EXERCISE = From the listing below, retype exactly the line holding "[170,1014,234,1027] last Mac", the line holding "(626, 1442) none", and the lines between them; skip everything else.

SUPPLIED ENTRIES =
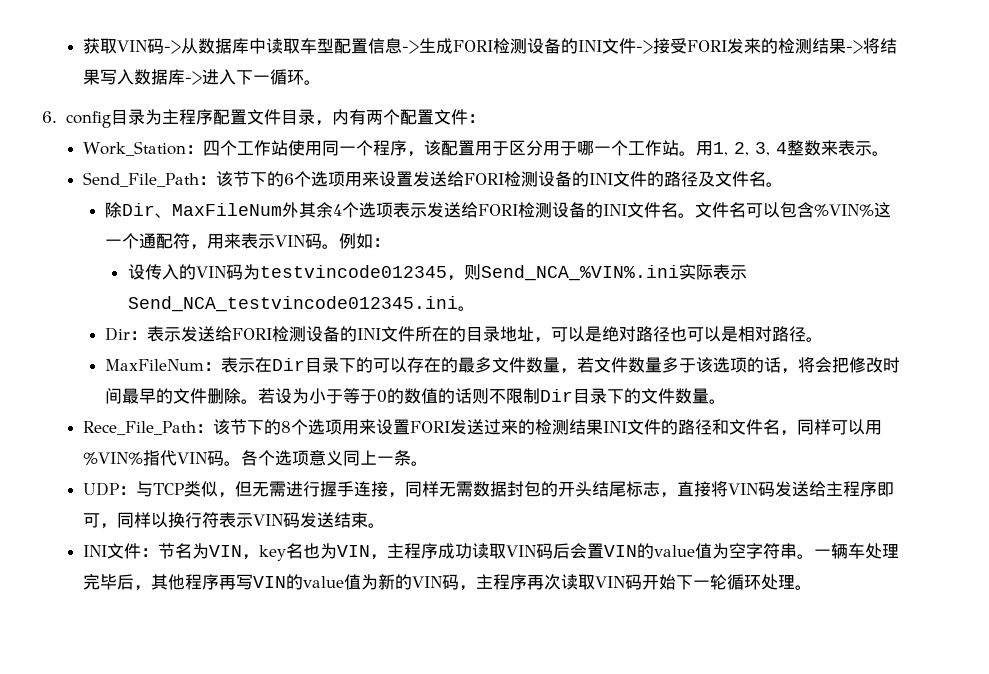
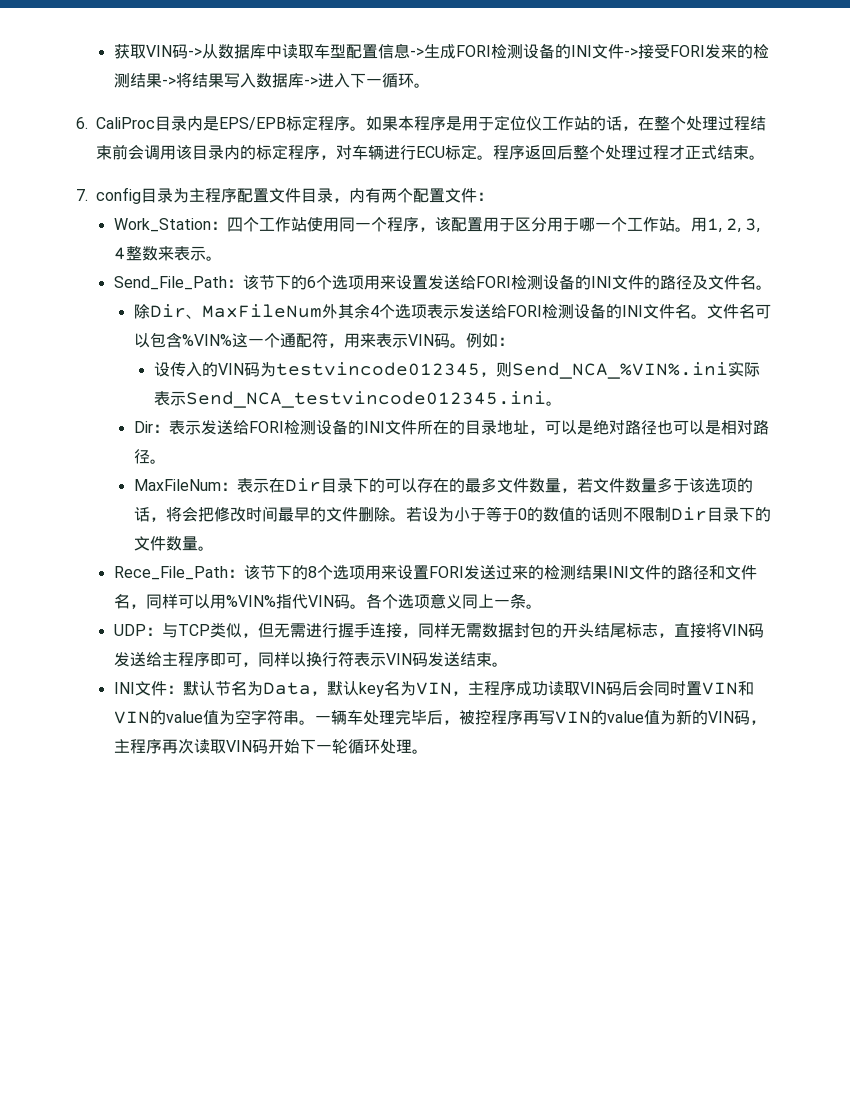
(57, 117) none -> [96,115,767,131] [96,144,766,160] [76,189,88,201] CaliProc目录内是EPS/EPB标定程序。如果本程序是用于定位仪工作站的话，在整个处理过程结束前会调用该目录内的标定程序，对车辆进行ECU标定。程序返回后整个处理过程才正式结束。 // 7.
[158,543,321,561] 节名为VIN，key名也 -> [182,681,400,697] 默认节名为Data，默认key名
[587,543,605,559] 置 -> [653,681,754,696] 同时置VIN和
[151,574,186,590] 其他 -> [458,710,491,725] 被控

...

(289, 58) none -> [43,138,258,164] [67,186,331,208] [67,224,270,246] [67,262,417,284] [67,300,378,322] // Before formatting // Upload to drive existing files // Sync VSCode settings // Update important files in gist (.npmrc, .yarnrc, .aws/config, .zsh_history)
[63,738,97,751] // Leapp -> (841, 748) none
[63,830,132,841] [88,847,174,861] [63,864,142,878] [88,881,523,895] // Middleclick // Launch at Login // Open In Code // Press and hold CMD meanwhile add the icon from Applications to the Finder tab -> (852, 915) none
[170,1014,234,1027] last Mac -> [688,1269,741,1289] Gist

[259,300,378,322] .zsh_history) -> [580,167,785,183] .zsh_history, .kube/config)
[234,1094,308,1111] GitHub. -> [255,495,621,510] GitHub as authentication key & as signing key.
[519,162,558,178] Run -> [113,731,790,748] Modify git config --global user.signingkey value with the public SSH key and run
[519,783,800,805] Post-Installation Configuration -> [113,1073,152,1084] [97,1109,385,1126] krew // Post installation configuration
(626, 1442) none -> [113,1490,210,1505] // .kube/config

RESULT OF THIS EXERCISE =
[170,1014,234,1027] last Mac -> [688,1269,741,1289] Gist

[259,300,378,322] .zsh_history) -> [580,167,785,183] .zsh_history, .kube/config)
[234,1094,308,1111] GitHub. -> [255,495,621,510] GitHub as authentication key & as signing key.
[519,162,558,178] Run -> [113,731,790,748] Modify git config --global user.signingkey value with the public SSH key and run
[519,783,800,805] Post-Installation Configuration -> [113,1073,152,1084] [97,1109,385,1126] krew // Post installation configuration
(626, 1442) none -> [113,1490,210,1505] // .kube/config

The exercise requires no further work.